In order for those rare circumstances to exist, the initial patent examiner evaluating the application must believe the claim to be a patent-ineligible abstract idea; the director of the technology centre to which they belong must then agree with this analysis. The practical effect of this guidance is that more patents related to distributed ledgers will likely be granted by the USPTO. Depending on the strategic business objectives of patent holders, this may increase the possibility of litigation even if such patents may ultimately be ruled invalid by the courts.
Another recent procedural decision by the Federal Circuit will likely make it more costly and time consuming to dispose of infringement claims based on patent ineligibility grounds. In Berkheimer v HP Inc (881 F 3d 1360 (Fed Cir 2018)), a case involving software for processing and archiving digital information, the Federal Circuit held that patent eligibility is a question that will often have factual components that are not proper for dismissal as a matter of law, making early disposal of litigation on patent eligibility grounds less likely. This decision means that lower courts will have greater difficulty disposing of software eligibility claims at summary judgment and that more patent infringement lawsuits may proceed to trial.

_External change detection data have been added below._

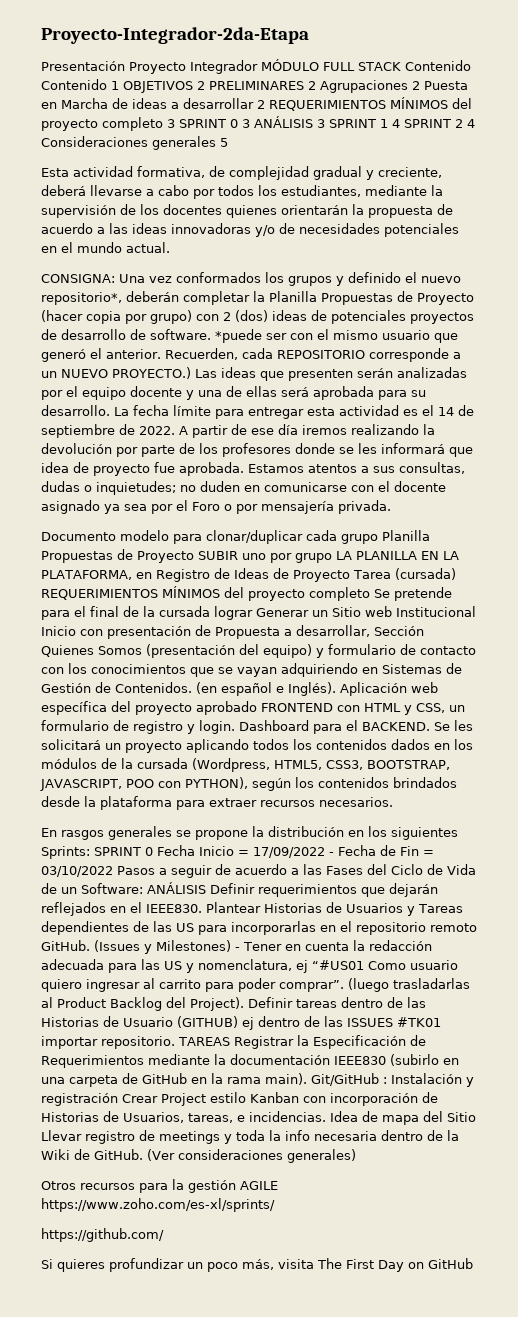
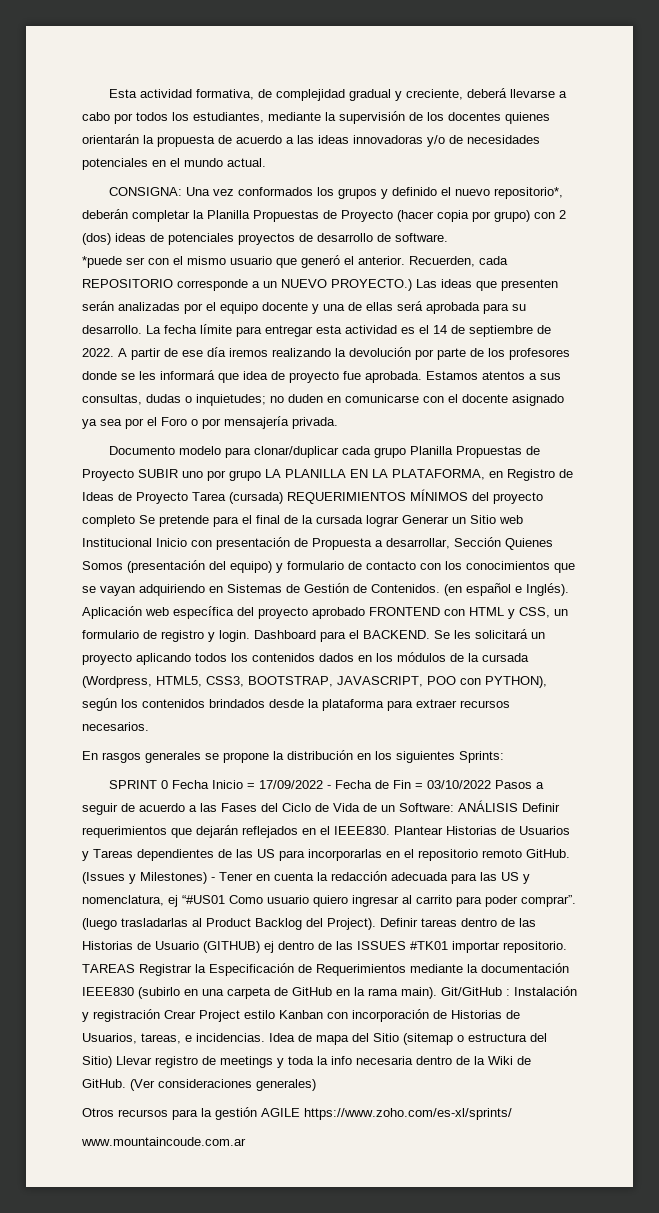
[41,27,309,44] [41,59,471,74] [41,79,468,93] [41,97,472,111] [41,116,475,131] [41,136,228,150] Proyecto-Integrador-2da-Etapa // Presentación Proyecto Integrador MÓDULO FULL STACK Contenido Contenido 1 OBJETIVOS 2 PRELIMINARES 2 Agrupaciones 2 Puesta en Marcha de ideas a desarrollar 2 REQUERIMIENTOS MÍNIMOS del proyecto completo 3 SPRINT 0 3 ANÁLISIS 3 SPRINT 1 4 SPRINT 2 4 Consideraciones generales 5 // -> (109, 93) none
(211, 334) none -> (448, 237) //
(90, 852) none -> (504, 757) //
(476, 1117) none -> [403,1033,547,1045] [82,1056,112,1068] (sitemap o estructura del Sitio)
[41,1228,164,1242] [41,1258,473,1272] https://github.com/ // Si quieres profundizar un poco más, visita The First Day on GitHub -> [81,1137,246,1146] www.mountaincoude.com.ar

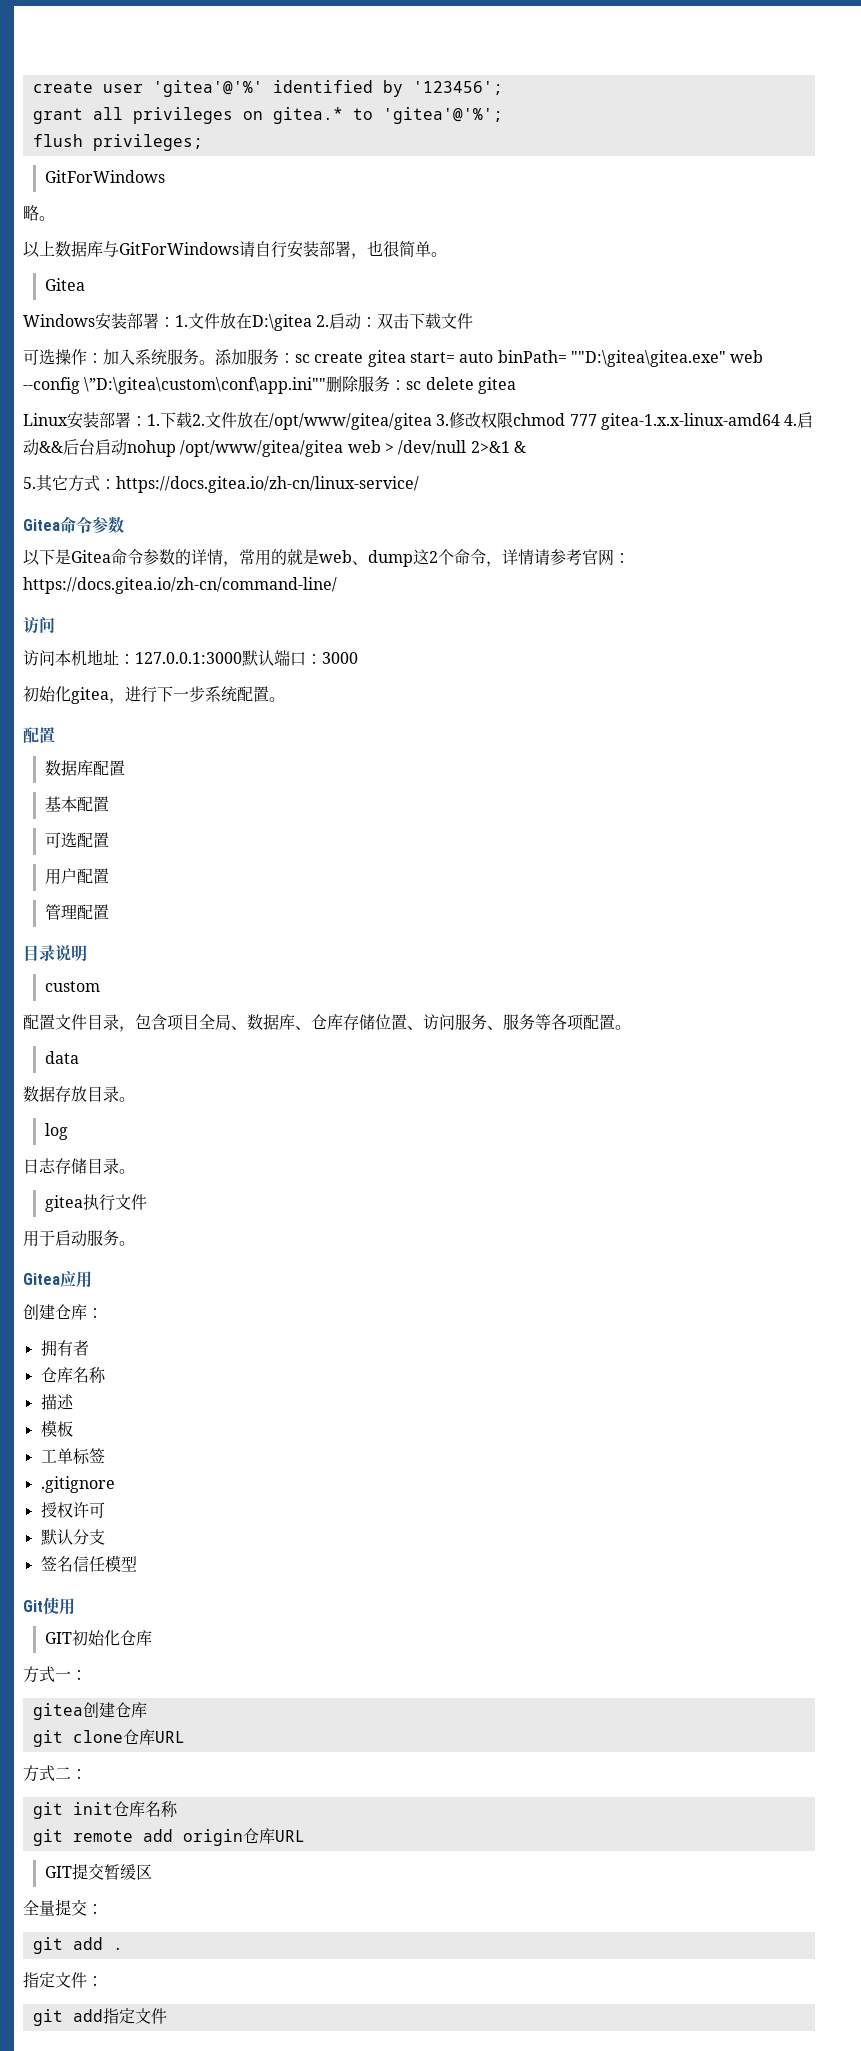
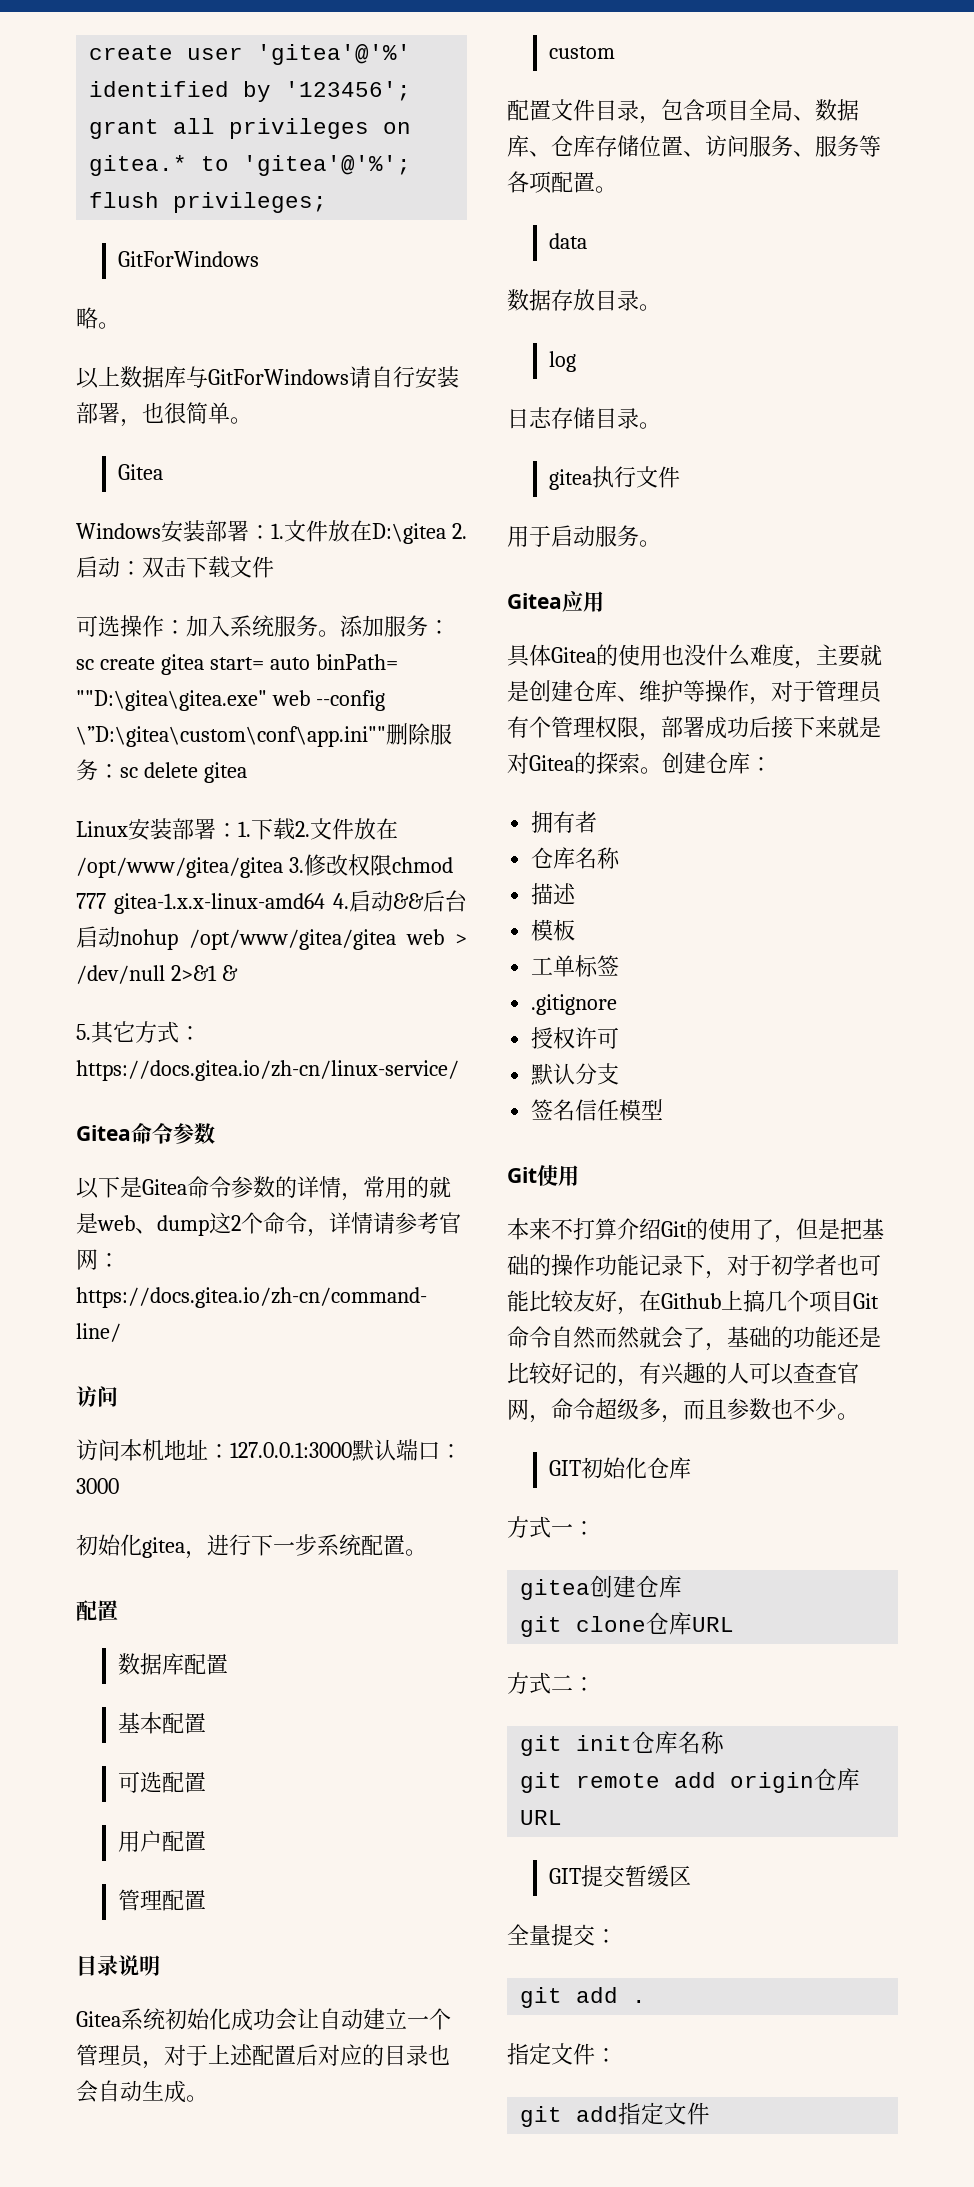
(87, 953) none -> [76,2008,451,2031] [76,2044,450,2069] [76,2080,208,2103] // Gitea系统初始化成功会让自动建立一个管理员，对于上述配置后对应的目录也会自动生成。
(92, 1279) none -> [507,644,882,669] [507,680,883,705] [507,716,881,741] [507,752,662,774] 具体Gitea的使用也没什么难度，主要就是创建仓库、维护等操作，对于管理员有个管理权限，部署成功后接下来就是对Gitea的探索。
(75, 1606) none -> [507,1218,884,1243] [507,1254,881,1279] [507,1290,879,1315] [507,1326,881,1351] [507,1362,859,1387] [507,1398,859,1423] // 本来不打算介绍Git的使用了，但是把基础的操作功能记录下，对于初学者也可能比较友好，在Github上搞几个项目Git命令自然而然就会了，基础的功能还是比较好记的，有兴趣的人可以查查官网，命令超级多，而且参数也不少。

This will likely make it more costly and time consuming to dispose of patent infringement claims related to distributed ledgers.
Looking briefly to the other key jurisdiction for distributed ledger patent filings (ie, China) suggests further reasons to expect meaningful risk of patent liability or litigation. First, a number of procedural reforms made to China’s IP filing and dispute resolution processes have apparently made IP rights more readily enforceable. Two such procedural changes are the creation of specialised IP courts and more widespread publishing of judicial decisions related to intellectual property, both of which should make IP enforcement more transparent and predictable.
Second, commentators on Chinese IP law point out that it is expressly protective of software patents as a substantive matter, in contrast with the Alice standard in the United States. Finally, injunctions are more readily available as a remedy in patent infringement suits in China than in the United States. These reforms, which are part of the Chinese government’s broader prioritisation of IP reform, suggest that relevant Chinese patents could form the basis for substantial infringement actions.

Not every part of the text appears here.